Before-and-after change records
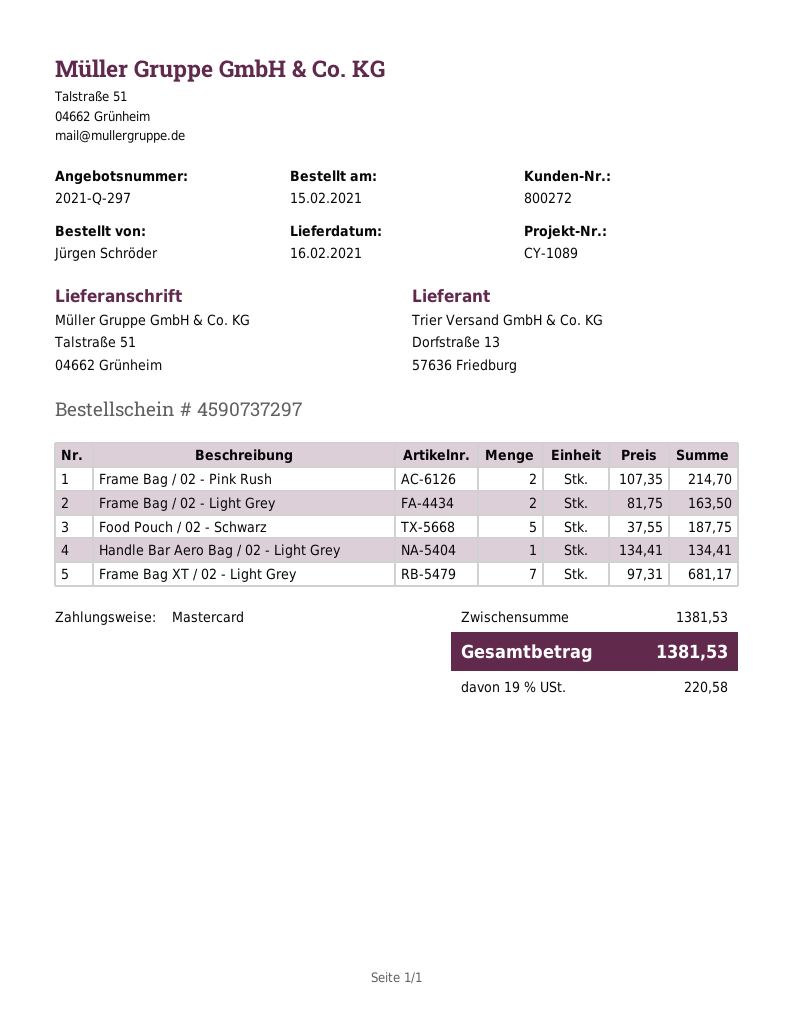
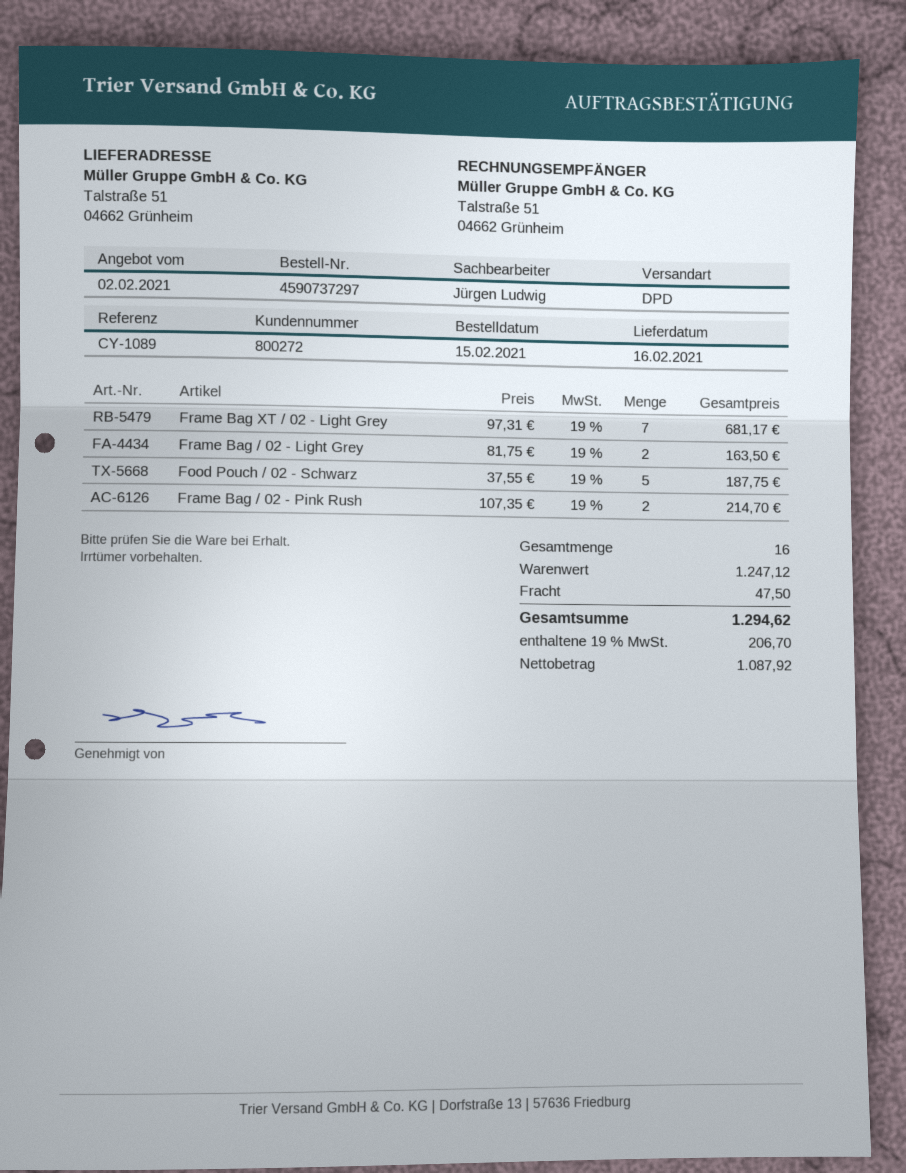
Handle Bar Aero Bag / 02 - Light Grey: 1 x 134.41 = 134.41 -> none
subtotal: 1381.53 -> 1247.12
shipping: none -> 47.50
tax: 19% = 220.58 -> 19% = 206.70
total: 1381.53 -> 1294.62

> [WORK ITEM]
Show every line above in which the word "none" is found.

> [RESULT OF THE EXERCISE]
Handle Bar Aero Bag / 02 - Light Grey: 1 x 134.41 = 134.41 -> none
shipping: none -> 47.50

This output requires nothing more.